In combination with our prior work (Ma et al., 2019), our results suggest that the homeostatic regulation of near-critical dynamics plays out in a state-dependent manner under normal conditions. The possibility that the core function of sleep is homeostatic has been long discussed, and recent work highlights synaptic changes that may contribute to the homeostatic function of sleep (Tononi and Cirelli, 2014). Specifically, the Synaptic Homeostasis Hypothesis (SHY) suggests that during waking synaptic weights are globally upregulated by Hebbian processes, which eventually degrade the neuronal signal to noise ratio. Sleep, in contrast, promotes the homeostatic regulation of synaptic strength, e.g., via synaptic scaling, thus restoring the circuit resources necessary for function (Cirelli, 2017). While there is considerable evidence to support such changes (de Vivo et al., 2017; Liu et al., 2010; Vyazovskiy et al., 2009), SHY may be inconsistent with more diverse forms of plasticity during sleep (Benington and Frank, 2003), specifically synaptic strengthening (Aton et al., 2014, 2009).
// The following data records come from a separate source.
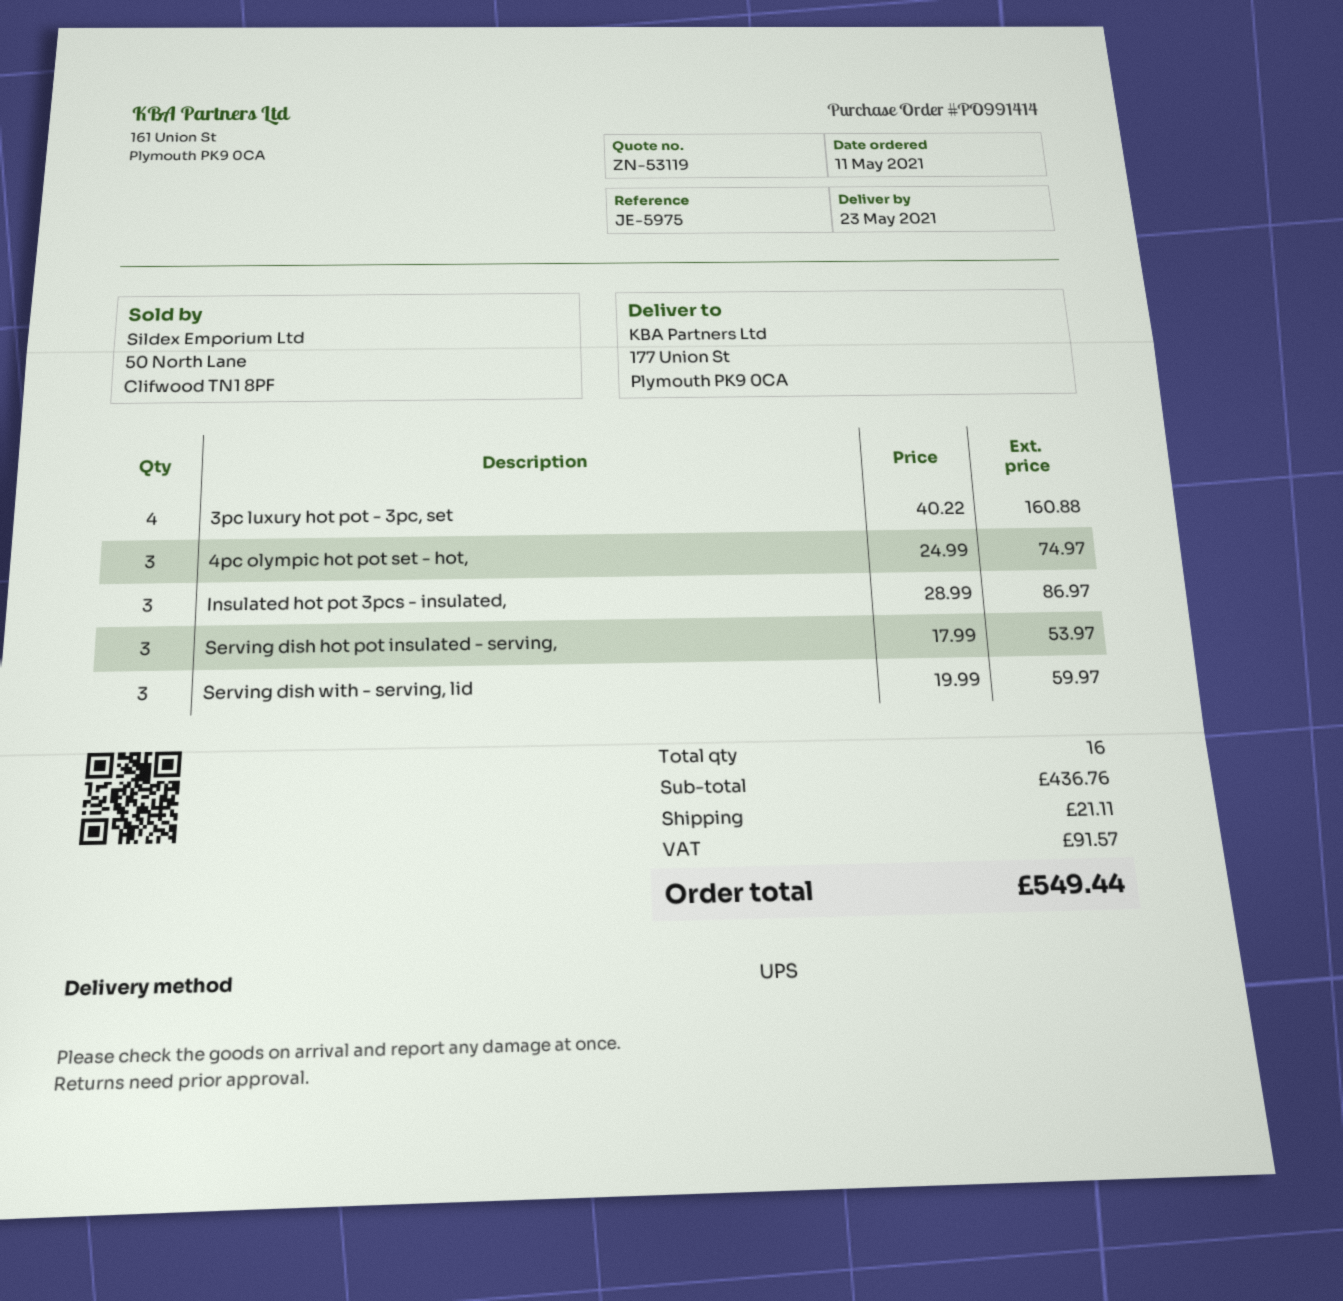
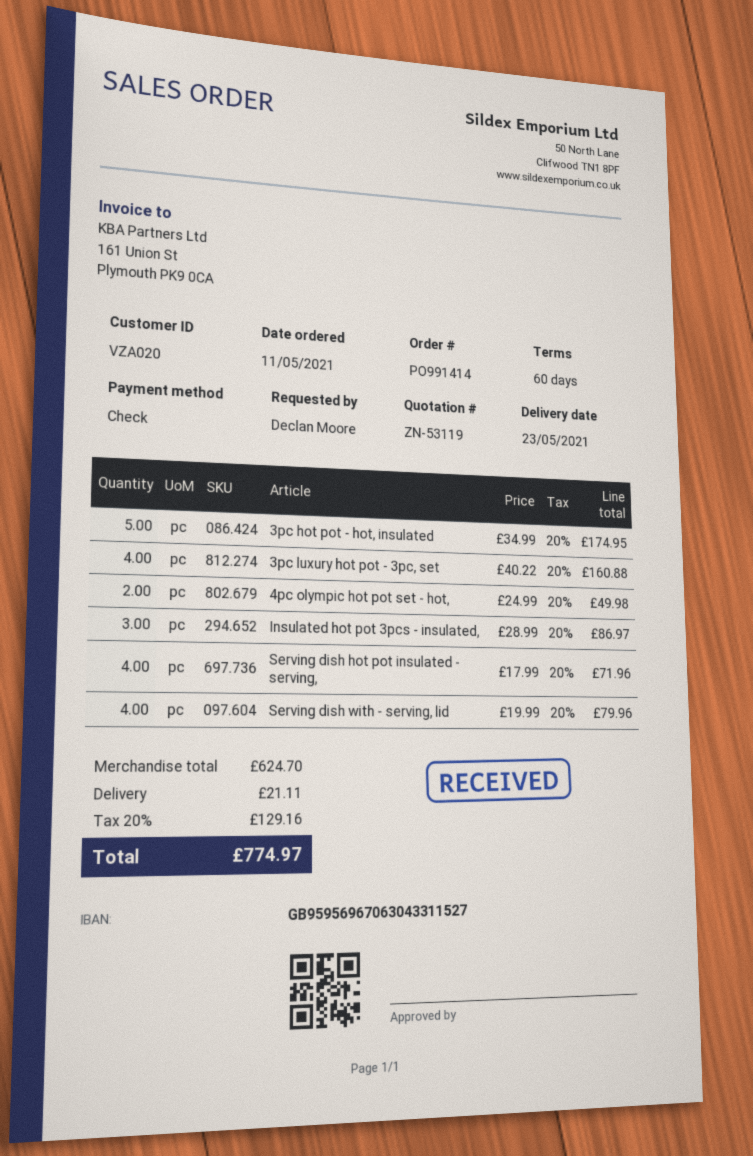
4pc olympic hot pot set - hot,: 3 x 24.99 = 74.97 -> 2 x 24.99 = 49.98
Serving dish hot pot insulated - serving,: 3 x 17.99 = 53.97 -> 4 x 17.99 = 71.96
Serving dish with - serving, lid: 3 x 19.99 = 59.97 -> 4 x 19.99 = 79.96
3pc hot pot - hot, insulated: none -> 5 x 34.99 = 174.95
subtotal: 436.76 -> 624.70
tax: 91.57 -> 129.16
total: 549.44 -> 774.97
Nonetheless, our results are coherent with the philosophical framework that “sleep is the price the brain pays for plasticity” (Tononi and Cirelli, 2014), although our data suggest that the relevant set-point is implemented at the systems level. This is an important distinction. Rather than tethering waking experience to LTP, we suggest that any combination of experience-dependent synaptic changes is sufficient to erode critical topology. Likewise, no matter the content of waking, sleep must be capable of recovering from the perturbation. As a result, sleep is likely to engage a diverse suite of synaptic and cellular mechanisms necessary to restore an optimal computational regime. Therefore, our study stands to reconcile orthogonal synaptic changes observed during sleep (Frank and Cantera, 2014) by reconsidering the set-point problem at the systems level.
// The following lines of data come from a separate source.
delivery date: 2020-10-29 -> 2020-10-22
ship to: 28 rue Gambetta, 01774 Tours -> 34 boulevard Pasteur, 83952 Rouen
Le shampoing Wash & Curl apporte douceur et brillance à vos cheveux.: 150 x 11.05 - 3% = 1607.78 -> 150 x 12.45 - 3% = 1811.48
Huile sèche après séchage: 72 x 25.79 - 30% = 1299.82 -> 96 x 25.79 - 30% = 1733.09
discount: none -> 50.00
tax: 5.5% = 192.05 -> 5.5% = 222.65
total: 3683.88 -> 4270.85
Three limitations of our research merit discussion:
First, our recordings are conducted in juvenile rats during the ocular dominance critical period, a developmental time window in which plasticity is enhanced in the visual cortex (Levelt and Hübener, 2012). However, the ability of neurons to exhibit experience-dependent plastic change is present throughout life to varying degrees in different circuits and cell types. If experience-dependent plasticity cumulatively undermines criticality, we predict that the effects described here will be evident throughout life in highly plastic circuits. One effect of this is that specific circuits should play an age-dependent role in driving the need for sleep. Specifically, we predict that in adult animals it is higher-order association cortices that are most likely to exhibit sleep/wake-dependent fluctuations network criticality, as primary sensory and motor circuits are generally understood to be most plastic only early in life.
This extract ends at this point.